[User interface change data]

------------------------------

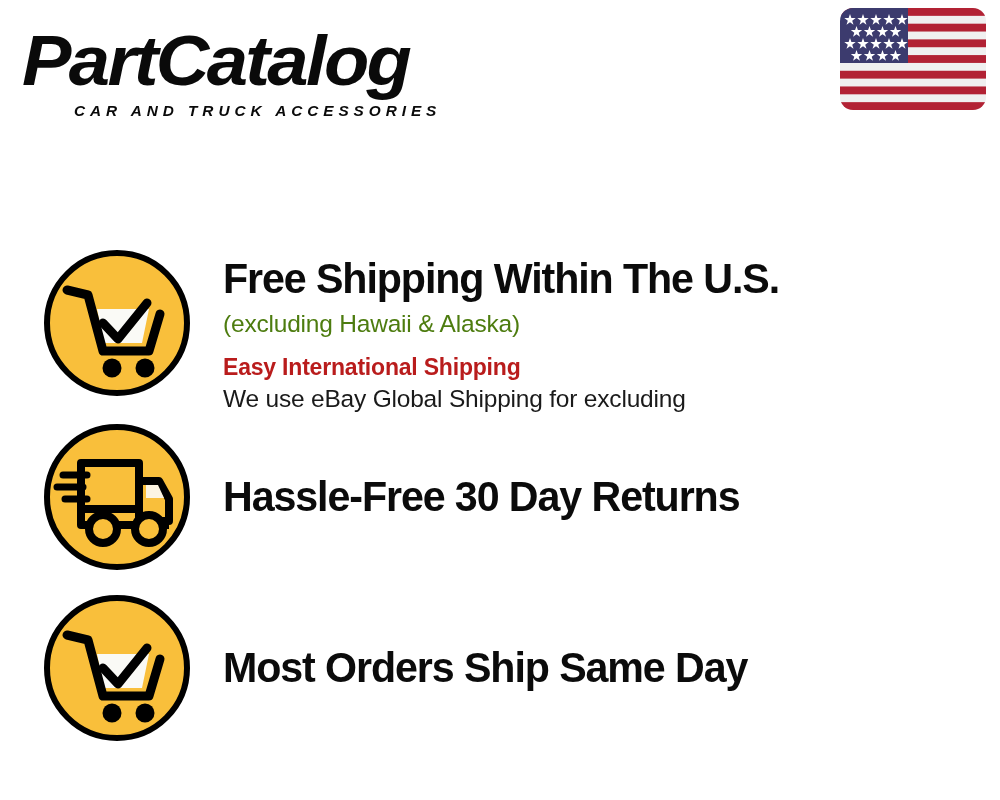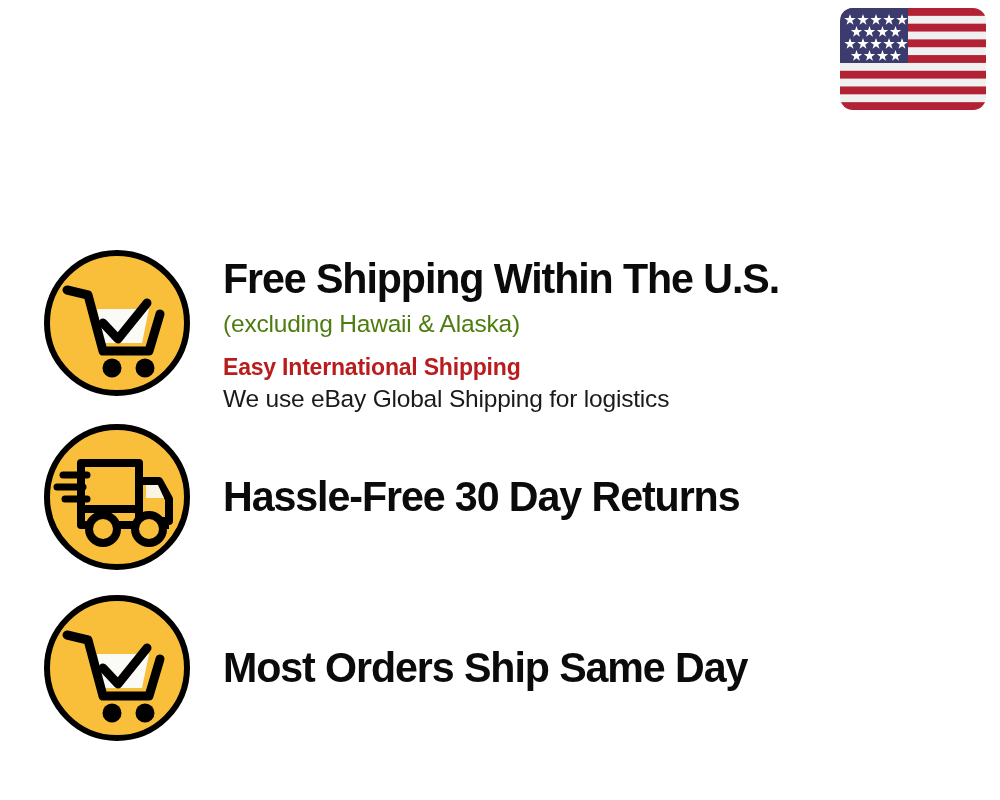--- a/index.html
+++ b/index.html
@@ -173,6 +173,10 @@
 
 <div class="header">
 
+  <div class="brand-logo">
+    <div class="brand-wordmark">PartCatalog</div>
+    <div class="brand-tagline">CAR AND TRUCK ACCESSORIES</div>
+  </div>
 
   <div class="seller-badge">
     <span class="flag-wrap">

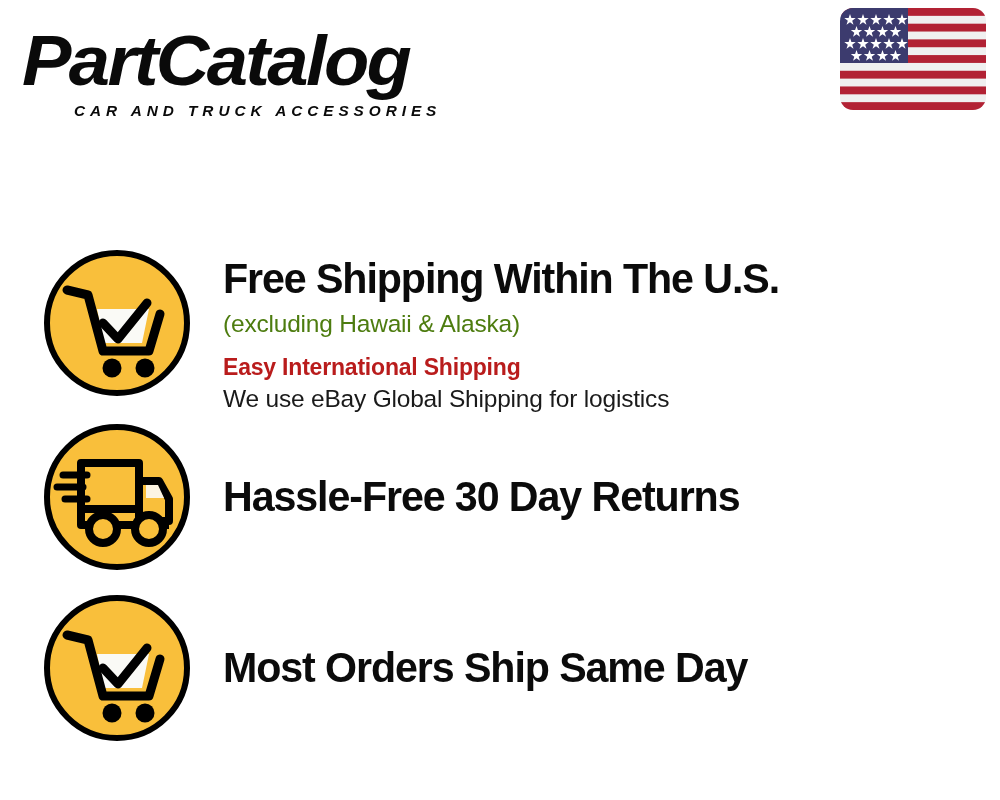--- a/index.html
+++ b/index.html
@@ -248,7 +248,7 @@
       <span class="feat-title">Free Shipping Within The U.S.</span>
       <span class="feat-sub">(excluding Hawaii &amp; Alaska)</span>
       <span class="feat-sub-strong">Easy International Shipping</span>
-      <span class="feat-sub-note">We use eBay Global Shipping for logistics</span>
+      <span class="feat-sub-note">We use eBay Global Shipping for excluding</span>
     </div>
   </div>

------------------------------

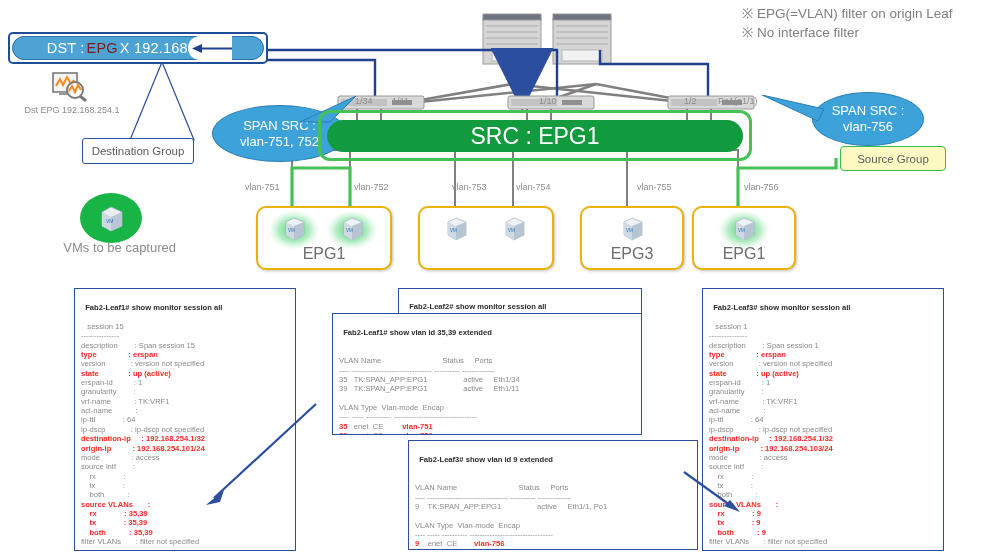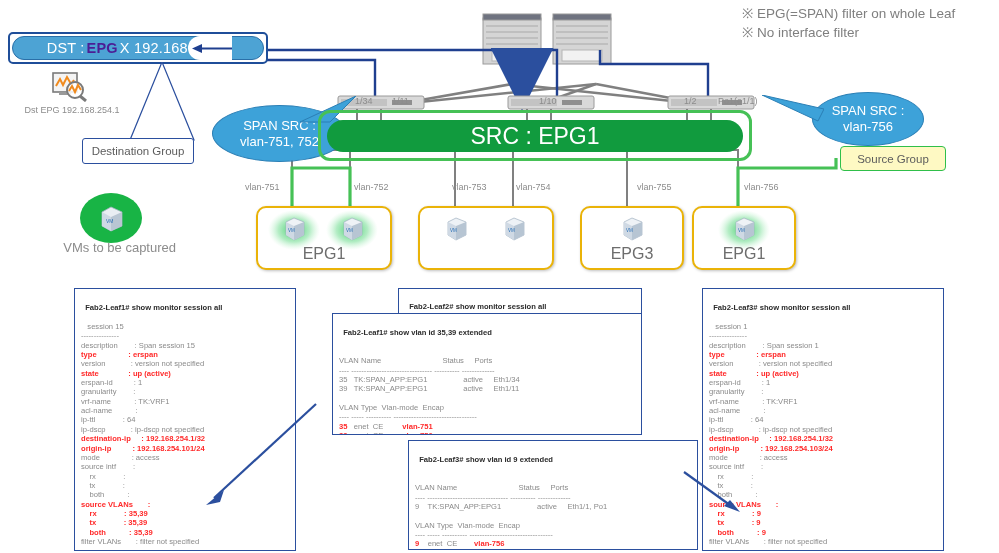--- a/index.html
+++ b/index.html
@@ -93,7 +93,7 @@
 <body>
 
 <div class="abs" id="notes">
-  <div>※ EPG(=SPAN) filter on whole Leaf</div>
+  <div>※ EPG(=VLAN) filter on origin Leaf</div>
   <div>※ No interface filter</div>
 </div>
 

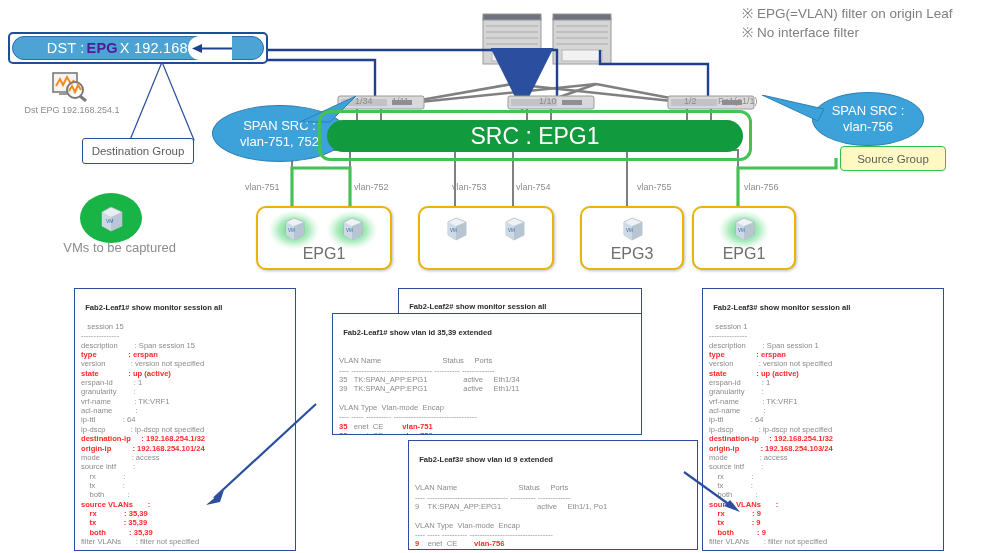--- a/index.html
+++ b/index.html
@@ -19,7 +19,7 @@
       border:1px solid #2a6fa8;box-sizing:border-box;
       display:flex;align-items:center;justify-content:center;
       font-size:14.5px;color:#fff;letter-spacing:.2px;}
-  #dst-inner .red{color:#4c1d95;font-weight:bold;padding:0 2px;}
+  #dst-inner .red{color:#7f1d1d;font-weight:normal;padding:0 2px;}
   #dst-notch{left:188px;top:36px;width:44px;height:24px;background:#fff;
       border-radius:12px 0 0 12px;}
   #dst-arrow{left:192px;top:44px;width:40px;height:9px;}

------------------------------

→ Problem to work on
Would you report every line of the entries above containing the word "eBay"?

→ Result
-      <span class="feat-sub-note">We use eBay Global Shipping for logistics</span>
+      <span class="feat-sub-note">We use eBay Global Shipping for excluding</span>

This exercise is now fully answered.